Typical Alaskan...give us the snow please


----------



## ram_tough2001

yeah give us some of that snow! we are expecting our first snowfall since november, tonight. im gonna try to get some pics while out plowing tomorrow... hopefully i dont put myself in a ditch like last year when i was plowing on tires with very little tread left.


----------



## 2006Sierra1500

Were getting an inch of wet heavy snow with 1/10" of ice on top. F...M...L...where is the 2 feet of snow we had last year


----------



## 91AK250

calling for another 9-16" tonight/tomorrow....wonderful! lol


----------



## SnowMatt13

Are the majority of your snows lower moisture or do you get your fair share of wet/heavy events too?


----------



## 91AK250

in the fall and spring we get the wet heavy stuff..right now its nice light powder.


just got another 16" it was overflowing over the top of the plow!!! ugh!

i got the truck stuck when i got home in my yard and i just left it..i'm so done with today.


----------



## 91AK250

few crappy pics from yesterday


























stuck...where i left it


----------



## F350plowing

I wish we had that here


----------



## 91AK250

few smaller storms, then yesterday we got about 18"! so i got home from work there was a good 16" by then so i fired the truck up...did my driveway on my way out to head to my other drives i snapped the u-joint/stub shaft on the left front. so no 4x4! i was done...no way i could even get anywhere in that deep crap. today brought the truck in hoping i could get it fixed...cant get parts till monday! so my customers are screwed till this week..i told them to find somebody else this time around.

some pics


----------



## 91AK250




----------



## 91AK250




----------



## Milwaukee

WOW I wish those snow were in Michigan

After see couple pictures you post couple days ago. I was start thinking why not put snowblower on Bronco so you could make more profit by do snowblower.


----------



## gmule

Here is the aftermath from the 02/02/12 - 02/03/12 snowstorm. I ended up with 39.5" of the fluffy stuff.


----------



## Stik208

91AK250;1439993 said:


> today brought the truck in hoping i could get it fixed...cant get parts till monday! so my customers are screwed till this week..*i told them to find somebody else this time around*.


Paying customers? or family and friends? I would not be pleased if I were your customer and you told me that and would have told YOU to find someone this time around. Why not throw a mount on either the Excursion or Bronco for times like this?


----------



## 91AK250

they are all family or family friends that i have known all my life, good relationship. they pay but they all said no prob we all have 4x4 and ***** happens". a few said they would wait till this week, one said hes going to find somebody else and one shoveled a path for his wifes (awd)car. they are not typical customers, i dont really charge anywhere near going rate and they know that. so its a give/take. plus first time i've ever had a breakdown that caused drives not to be done.

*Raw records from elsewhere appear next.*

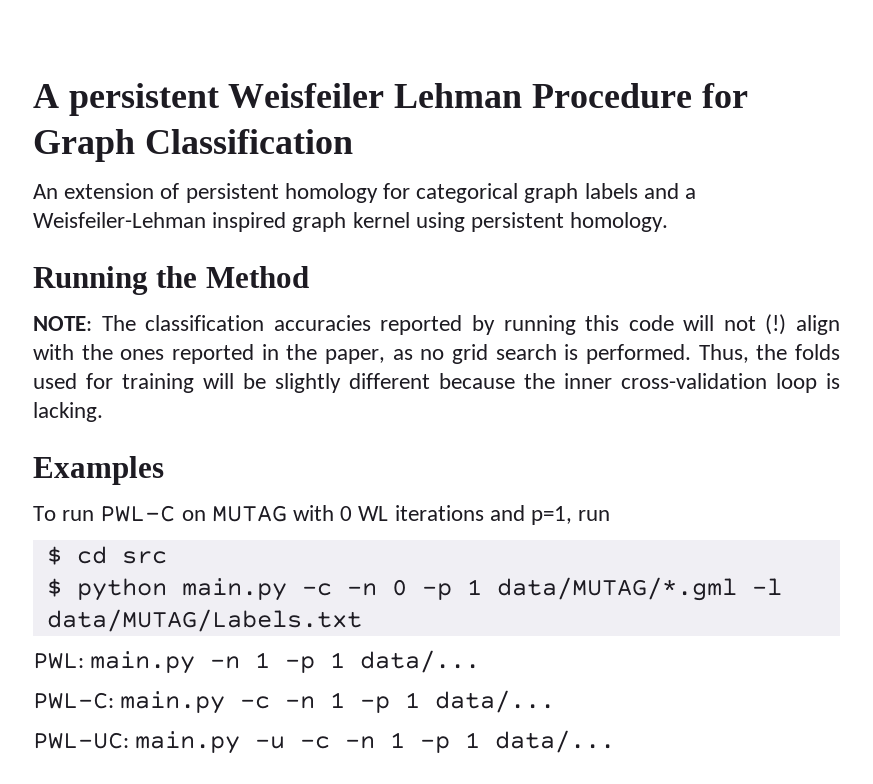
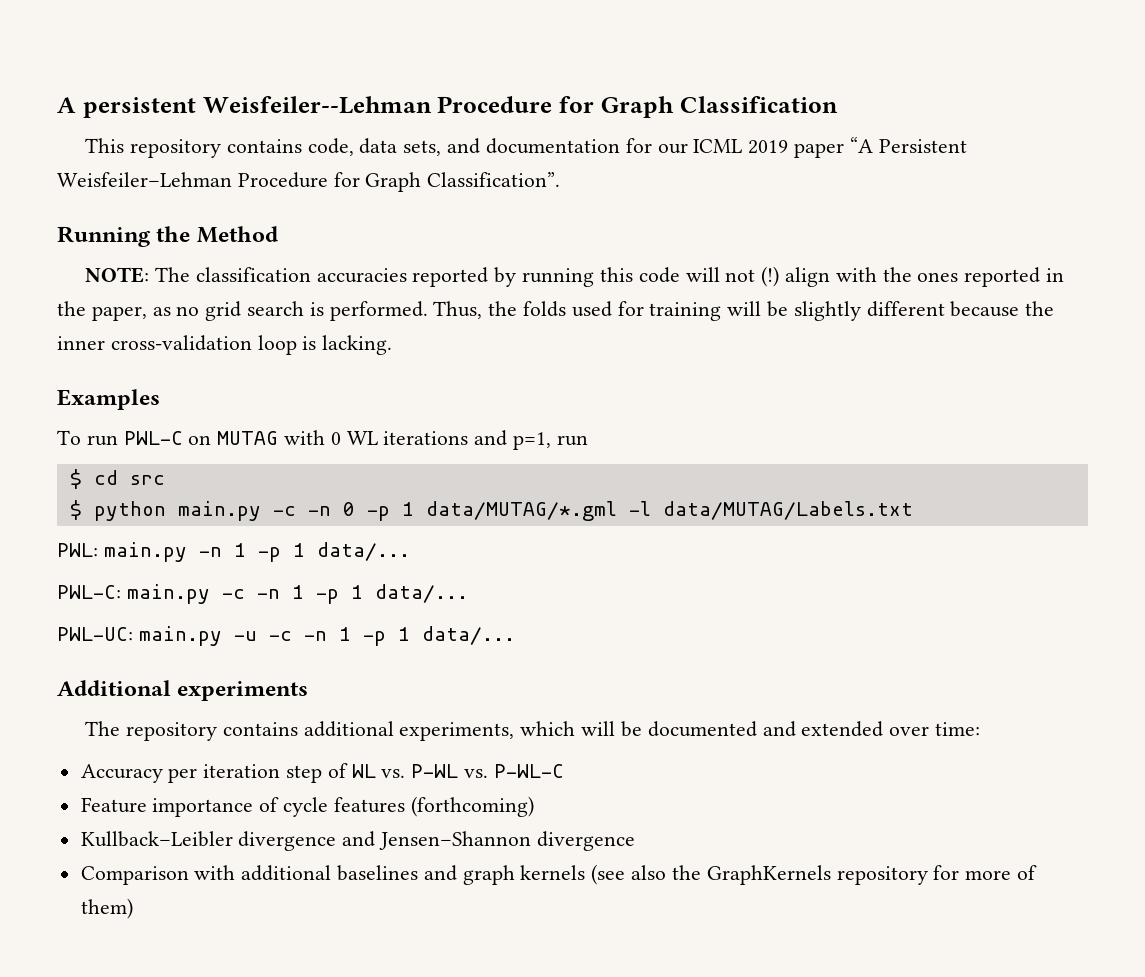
- A persistent Weisfeiler Lehman Procedure for Graph Classification
+ A persistent Weisfeiler--Lehman Procedure for Graph Classification
- An extension of persistent homology for categorical graph labels and a Weisfeiler-Lehman inspired graph kernel using persistent homology.
+ This repository contains code, data sets, and documentation for our ICML 2019 paper “A Persistent Weisfeiler–Lehman Procedure for Graph Classification”.
+ Additional experiments
+ The repository contains additional experiments, which will be documented and extended over time:
+ Accuracy per iteration step of WL vs. P-WL vs. P-WL-C
+ Feature importance of cycle features (forthcoming)
+ Kullback–Leibler divergence and Jensen–Shannon divergence
+ Comparison with additional baselines and graph kernels (see also the GraphKernels repository for more of them)

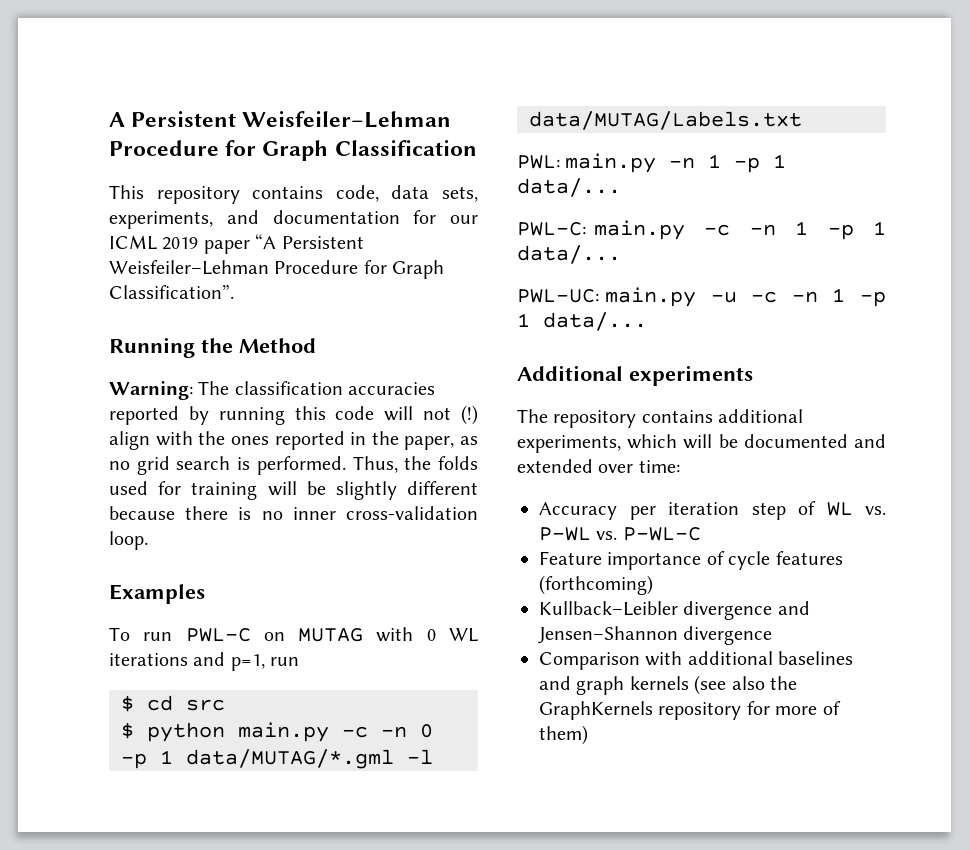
- A persistent Weisfeiler--Lehman Procedure for Graph Classification
+ A Persistent Weisfeiler–Lehman Procedure for Graph Classification
- This repository contains code, data sets, and documentation for our ICML 2019 paper “A Persistent Weisfeiler–Lehman Procedure for Graph Classification”.
+ This repository contains code, data sets, experiments, and documentation for our ICML 2019 paper “A Persistent Weisfeiler–Lehman Procedure for Graph Classification”.
- NOTE: The classification accuracies reported by running this code will not (!) align with the ones reported in the paper, as no grid search is performed.
+ Warning: The classification accuracies reported by running this code will not (!) align with the ones reported in the paper, as no grid search is performed.
- Thus, the folds used for training will be slightly different because the inner cross-validation loop is lacking.
+ Thus, the folds used for training will be slightly different because there is no inner cross-validation loop.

i have a full time job and have been working alot of O/T, plowing is a side hobby/fun and this year has really been a huge pain in the butt!!!!! it wont stop snowing. so if somebody did say they found someone else (which they wont do..ugh) i would be happy to have less to do after a 10 hour day..honestly.


i'd been debating a mount on the expedition or excursion...the bronco is not a possible plow truck. dont even know if i'll keep it.

i did pickup a mount for the excursion at work, just need a wiring harness now. not a big deal though.


----------



## 91AK250

$315 fixed the front left stub shaft and ujoint. it had cracks in it so i'm thinking it was just a matter of time. since i plow in 4 low it sees alot of stress anyhow.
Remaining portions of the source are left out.